Le sombre avenir de l’Euro d’après Joseph Stiglitz

couv_stiglitzLa fiche OFC 2016, n° 26 est consacrée au livre de l’économiste Jospeh Stiglitz, prix Nobel d’économie, « L’Euro. Comment la monnaie unique menace l’avenir de l’Europe ».

L’auteur du livre que tous les médias signalent dans le monde anglophone en cette fin d’été est Joseph Stiglitz. Après des études au MIT (Massachusetts Institute of Technology) de Boston et aux Université de Chicago et de Cambridge en Angleterre, ce Juif américain, né en 1943, a eu dès 26 ans une chaire d’économie à Yale, puis sur d’autres campus prestigieux : Stanford, Oxford en Angleterre, Princeton et maintenant Columbia à New York. Il a aussi été invité à Sciences Po Paris et à l’École Polytechnique. Il a conseillé le président Bill Clinton dans les années 90, puis la Banque mondiale, mais, en désaccord avec les mesures d’austérité imposées aux pays endettés, il en a démissionné en 2000, avant de recevoir (avec deux autres chercheurs) le Prix Nobel en 2001.

Il est classé parmi les économistes « néo-keynésiens », c’est-à-dire partisan d’une bonne dose de régulation gouvernementale et internationale, et critique du libéralisme attribué à l’Écossais Adam Smith (1723-1790), selon lequel les marchés régulent automatiquement l’activité économique, une « main invisible » conjuguant les intérêts de chacun au bénéfice de tous. La contribution la plus importante de Stiglitz (qui lui a d’ailleurs valu le Nobel, et aussi des récupérations par la « gauche » marxisante et les altermondialistes) est fondée sur le constat de l’« asymétrie de l’information ». Le principe est en gros que, dans un échange, si A en sait plus que B, ce dernier est amené, afin de prévenir les risques s’il en est conscient, à dépenser plus que s’il était mieux informé des contraintes auxquelles A est soumis.

Ainsi, spécialement dans le secteur tertiaire, l’employeur qui ne peut contrôler tout ce que fait le salarié (ce serait trop coûteux ou générateur d’effets pervers) le paiera plus que nécessaire à courte vue, afin de le stimuler et le fidéliser. Il s’ensuit qu’à l’inverse de ce qu’enseigne l’analyse économique traditionnelle, ce n’est pas toujours la productivité qui détermine le salaire, mais de plus en plus souvent le salaire qui détermine la productivité. Dans un contexte de « concurrence imparfaite » à cause des inégalités d’information, les conséquences sont bénéfiques pour l’entreprise qui, rien que parce qu’elle sait qu’elle ne sait pas et prend des précautions, est plus efficace que les autres qui ne savent même pas qu’elles ne savent pas. Mais cela crée des situations de monopole et surtout, à plus grande échelle, les retombées sont néfastes pour le marché du travail et donc pour la société, car le niveau des rémunérations (des actionnaires et pas seulement des salariés) tend à être supérieur à celui qui permettrait le plein emploi. D’où le développement du chômage et des inégalités – et l’utilité, voire la nécessité de politiques publiques pour veiller à l’intérêt général.

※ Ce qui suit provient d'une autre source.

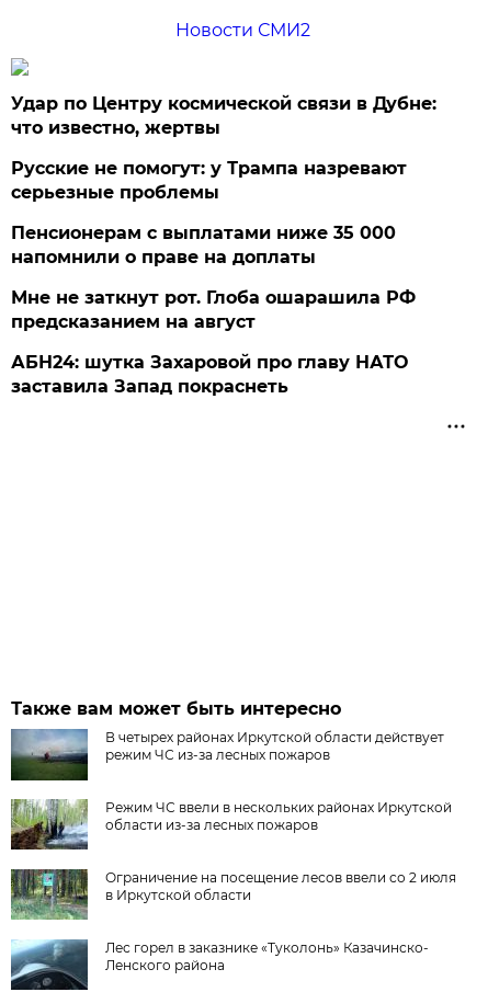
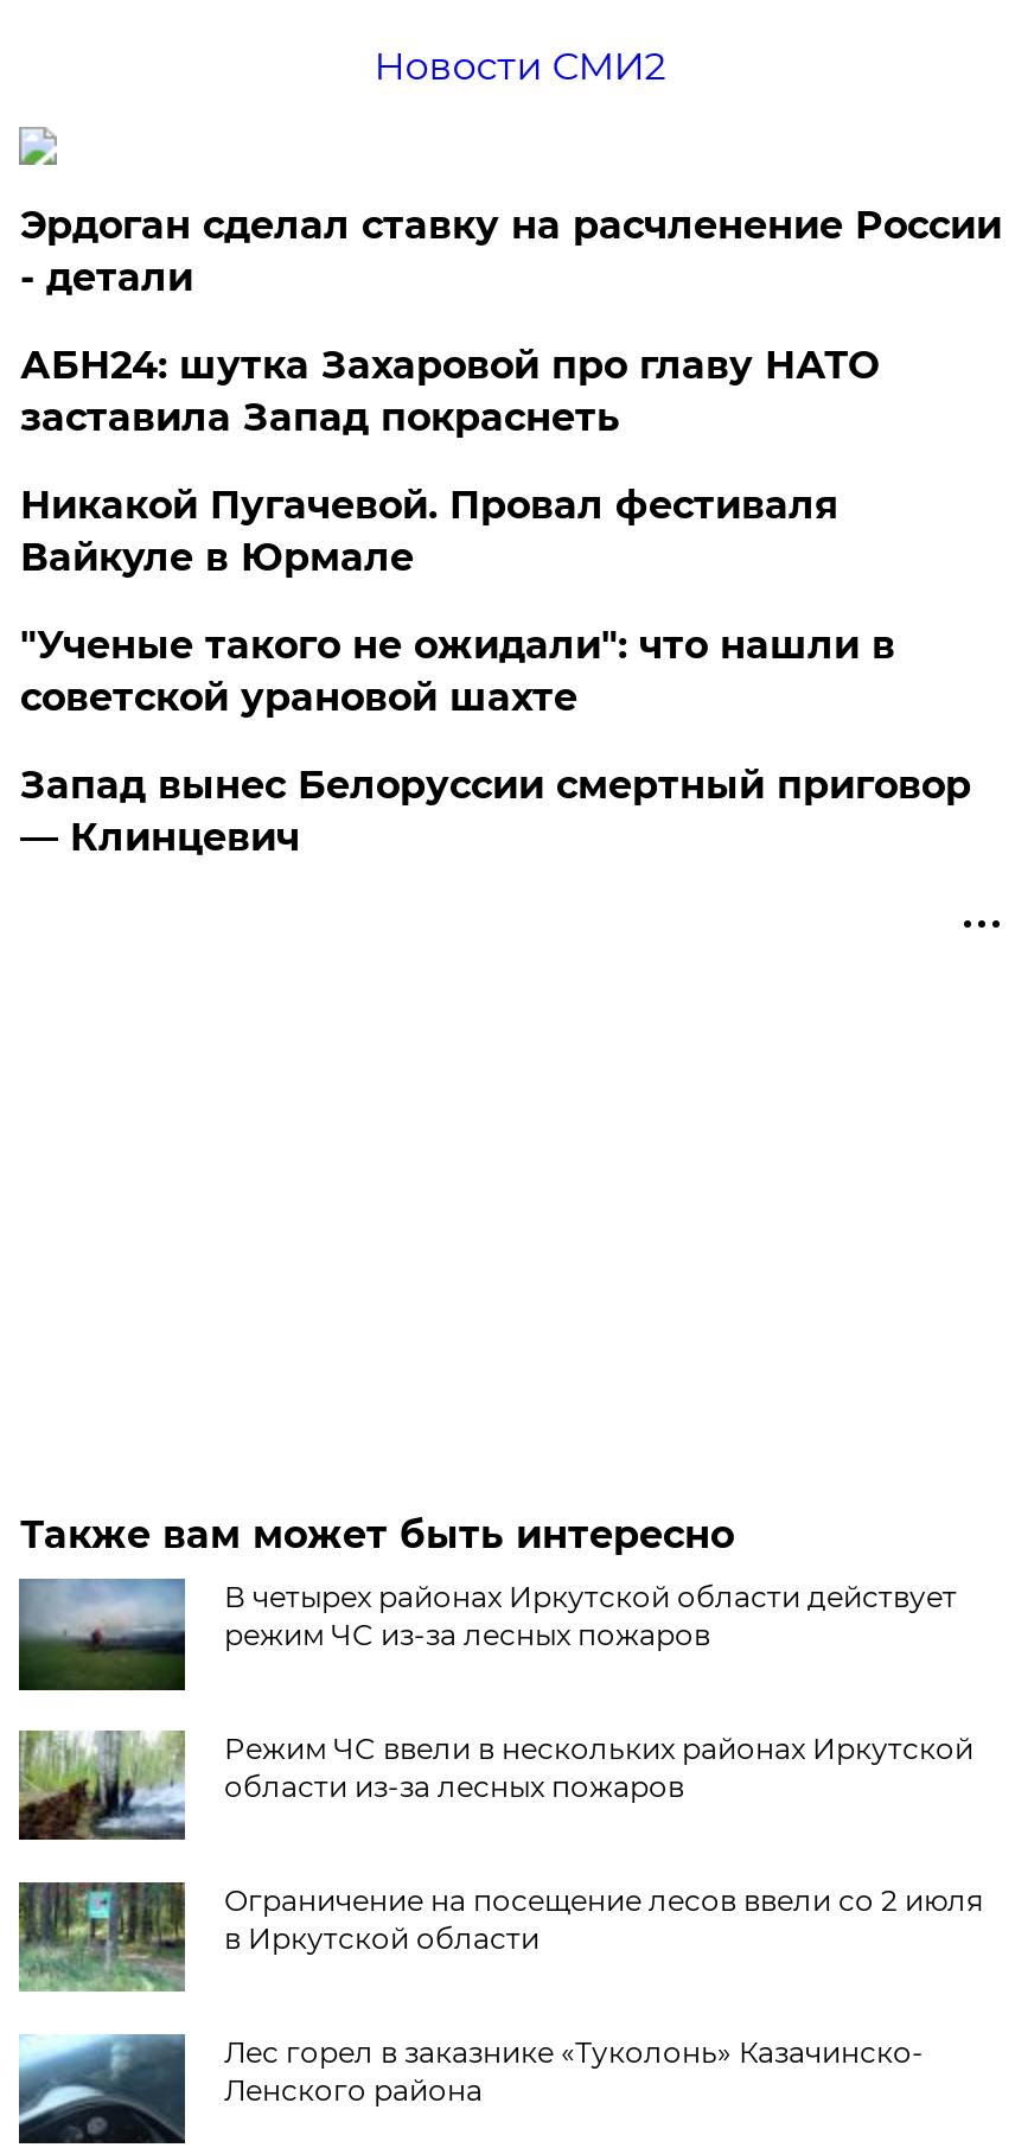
[11,93,437,332] Удар по Центру космической связи в Дубне: | что известно, жертвы | Русские не помогут: у Трампа назревают | серьезные проблемы | Пенсионерам с выплатами ниже 35 000 | напомнили о праве на доплаты | Мне не заткнут рот. Глоба ошарашила РФ | предсказанием на август -> [20,203,1002,301] Эрдоган сделал ставку на расчленение России | - детали
moved [11,352,408,397] -> [20,343,878,441]: АБН24: шутка Захаровой про главу НАТО | заставила Запад покраснеть
none -> [20,483,971,860] Никакой Пугачевой. Провал фестиваля | Вайкуле в Юрмале | "Ученые такого не ожидали": что нашли в | советской урановой шахте | Запад вынес Белоруссии смертный приговор | — Клинцевич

Cette perspective permet également d’expliquer que l’économie ne fonctionne plus exclusivement selon les lois simplistes de l’offre et de la demande, basées sur la confiance réciproque, mais que l’information est à la fois de plus en plus importante et de plus en plus difficile à maîtriser en raison de la surabondance qu’engendrent aussi bien ce besoin que les technologies nouvelles.

Les insuffisances d’information expliquent en outre, selon Stiglitz, les bulles et les crises financières. C’est ici qu’il se sépare de Thomas Piketty (Le Capital au XXIe siècle, Seuil, 2013 ; voir la fiche OFC 2014 n° 14) et de la « gauche » classique, pour qui l’inexorable croissance des inégalités est structurellement inhérente au « capitalisme ». Stiglitz est d’accord que la « théorie du ruissellement », qui assure que l’enrichissement d’une minorité finit par profiter à tous, est une illusion. Mais il maintient que le problème ne vient pas de ce que le marché est impitoyable, et plutôt de ce qu’il n’est pas assez concurrentiel, à cause de ses asymétries et de ses contradictions. Le devoir des États et des organismes internationaux est de veiller à ce que l’information soit aussi équitablement accessible que possible, en favorisant l’éducation et les infrastructures (spécialement dans les régions les plus pauvres de la planète), et en prenant en compte les périls écologiques.

Il faut encore que les pays riches soient plus cohérents, et que par exemple les États-Unis, qui s’endettent prodigieusement et refusent de taxer adéquatement les plus gros revenus et les transactions purement spéculatives, n’imposent pas, en tant que créditeurs à travers la Banque mondiale et le Fonds monétaire international, aux pays en déficit des mesures d’austérité qui les empêchent durablement de retrouver la croissance. L’équilibre budgétaire et la discipline fiscale sont des objectifs, et non des moyens (ceci dit pour les « vertueux » Allemands en Europe).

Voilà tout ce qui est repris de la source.